Jodie Foster, who starred with an 11-year-old Kristen Stewart [photos] in 'Panic Room', is defending the actress after her affair with married 'Snow White and the Huntsman' director Rupert Sanders.
Foster instead blames the culture of constant media scrutiny for destroying childhoods.
"There's no guilt in acknowledging the human interest in public linens," the Oscar winner writes in an essay. "It's as old as the hills. Lift up beautiful young people like gods and then pull them down to earth to gaze at their seams. See, they're just like us. But we seldom consider the childhoods we unknowingly destroy in the process."
"In my era, through discipline and force of will, you could still manage to reach for a star-powered career and have the authenticity of a private life. Not anymore," she explains.
"If I were a young actor or actress starting my career today in the new era of social media and its sanctioned hunting season, would I survive? Would I drown myself in drugs, sex, and parties? Would I be lost?"
"I've said it before and I will say it again: If I were a young actor today, I would quit before I started. If I had to grow up in this media culture, I don't think I could survive it emotionally. I would only hope that someone who loved me, really loved me, would put their arm around me and lead me away to safety."
"Another actress might surely have taken my place, opened her soul to create those characters, surrendered her vulnerabilities. But would she have survived the paparazzi peering into her windows, the online harassment, the public humiliations, without overdosing in a hotel room or sticking her face with needles until she became unrecognizable even to herself?"
Foster then recalls filming David Fincher's 'Panic Room' with Stewart, who she describes as a different person and a "girl twirling in the surf.
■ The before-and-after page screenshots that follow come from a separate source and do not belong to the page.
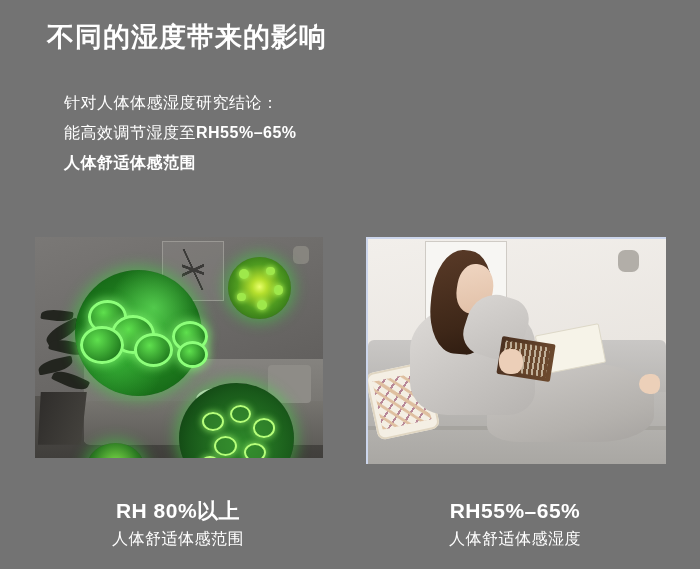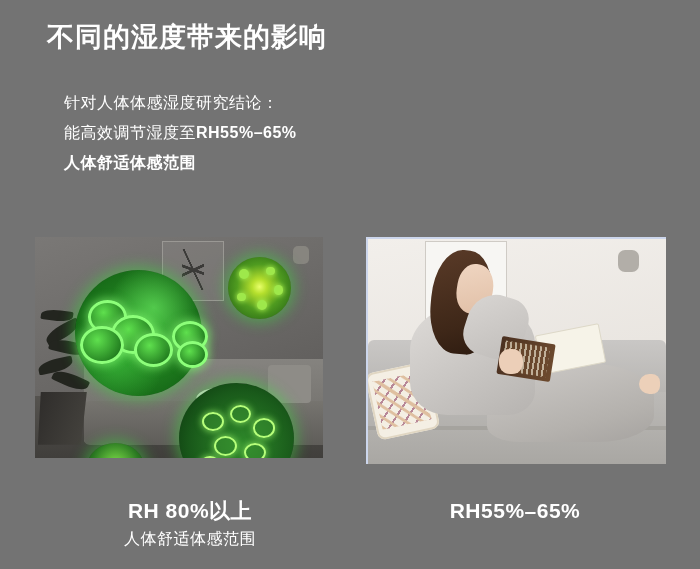--- a/index.html
+++ b/index.html
@@ -273,7 +273,7 @@
     text-align: center;
     color: #ffffff;
   }
-  #caption-left  { left: 46px; top: 498px; width: 288px; }
+  #caption-left  { left: 34px; top: 498px; width: 288px; }
   #caption-right { left: 366px; top: 498px; width: 298px; }
   .caption .cap-title {
     font-size: 21px;

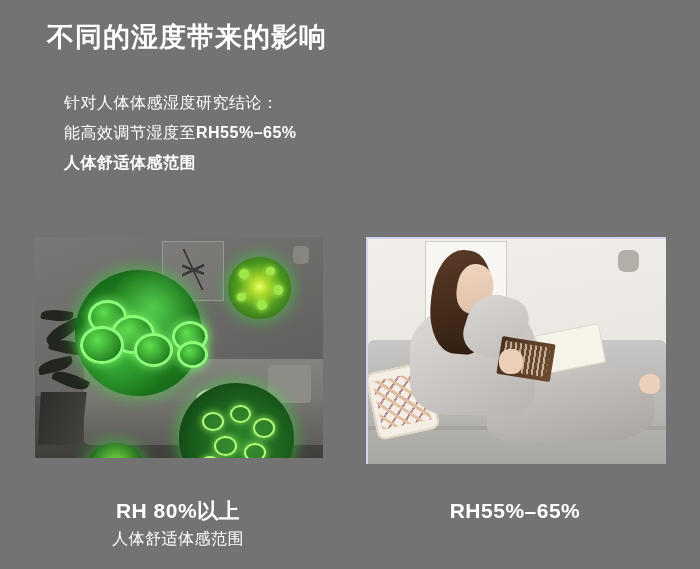--- a/index.html
+++ b/index.html
@@ -387,6 +387,7 @@
 
   <div class="caption" id="caption-right">
     <div class="cap-title">RH55%–65%</div>
+    <div class="cap-sub">人体舒适体感湿度</div>
   </div>
 
 </div>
She's singing at the top of her lungs, jumping and spinning around in the cold water, all salty, sandy, full of joy and confidence. She's unconscious of the camera, of course, in her own world."
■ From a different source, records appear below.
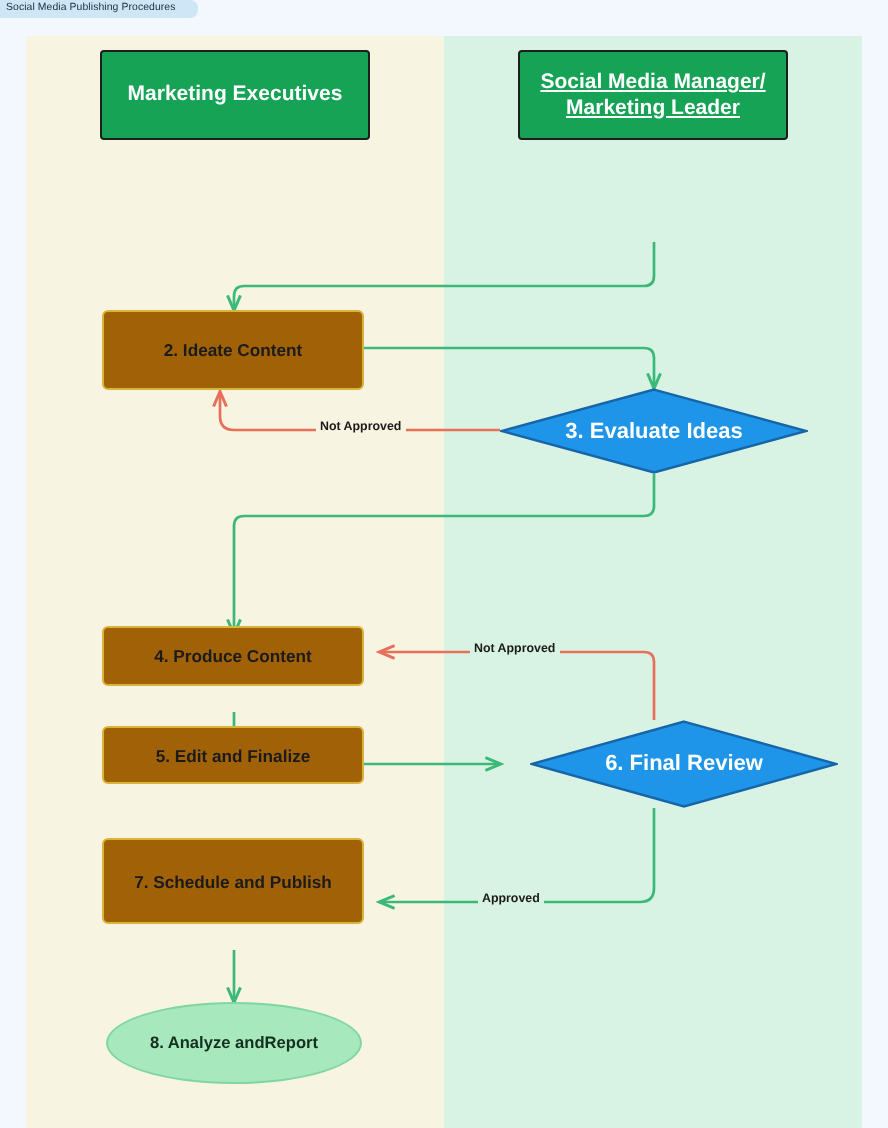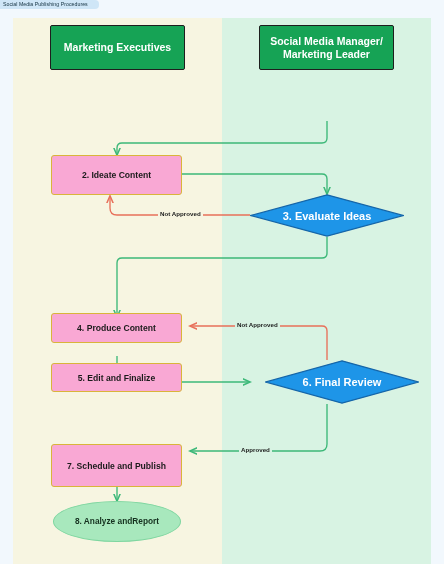--- a/index.html
+++ b/index.html
@@ -113,7 +113,7 @@
     <span>Marketing Executives</span>
   </div>
 
-  <div class="node hdr" style="left:259px;top:16px;width:135px;height:45px;flex-direction:column;">
+  <div class="node hdr" style="left:259px;top:16px;width:135px;height:45px;flex-direction:column;text-decoration:underline;">
     <span>Social Media Manager/</span>
     <span>Marketing Leader</span>
   </div>

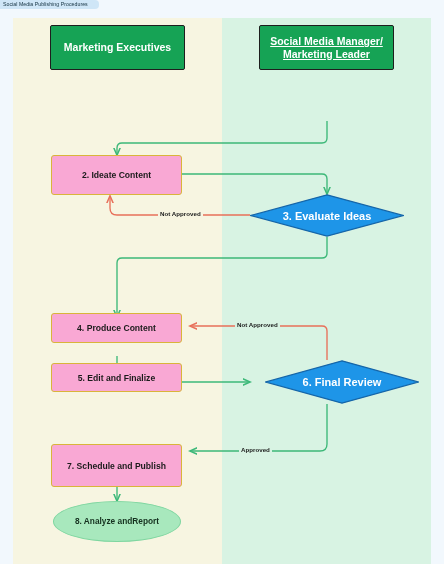--- a/index.html
+++ b/index.html
@@ -43,7 +43,7 @@
     color:#ffffff;font-size:10.5px;line-height:12.5px;
   }
   .rect{
-    background:#f9a8d4;border:1.4px solid #d9b43a;border-radius:3px;
+    background:#a16207;border:1.4px solid #d9b43a;border-radius:3px;
     color:#1b1b1b;font-size:8.6px;line-height:10px;
   }
   .ellipse{

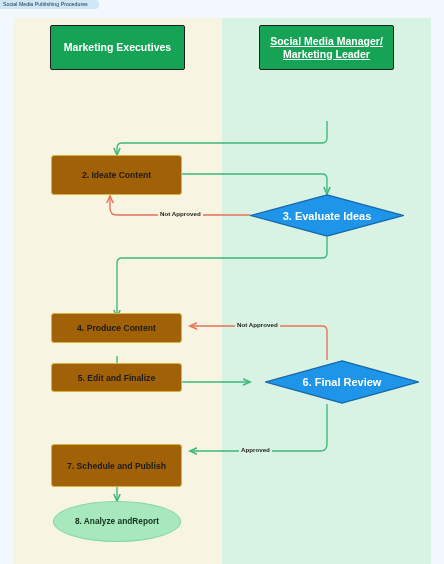--- a/index.html
+++ b/index.html
@@ -149,7 +149,7 @@
     </div>
   </div>
 
-  <div class="node rect" style="left:51px;top:435px;width:131px;height:43px;">
+  <div class="node rect" style="left:51px;top:410px;width:131px;height:43px;">
     <span>7. Schedule and Publish</span>
   </div>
But today, she says, "a beautiful young woman strides down the sidewalk alone, head down, hands drawn into fists. She's walking fast, darting around huge men with black cameras thrusting at her mouth and chest... The young woman doesn't cry. F--k no. She doesn't look up. She's learned. She keeps her head down, her shades on, fists in her pockets. Don't speak. Don't look. Don't cry."
Foster finishes with a paragraph seemingly intended for Kristen Stewart herself.
"My mother had a saying that she doled out after every small injustice, every heartbreak, every moment of abject suffering. 'This too shall pass'. God, I hated that phrase. It always seemed so banal and out of touch, like she was telling me my pain was irrelevant," she writes. "Now it just seems quaint, but oddly true"
"Eventually this all passes. The public horrors of today eventually blow away. And, yes, you are changed by the awful wake of reckoning they leave behind. You trust less. You calculate your steps. You survive."
"Hopefully in the process you don't lose your ability to throw your arms in the air again and spin in wild abandon. That is the ultimate F.U. and—finally—the most beautiful survival tool of all. Don't let them take that away from you."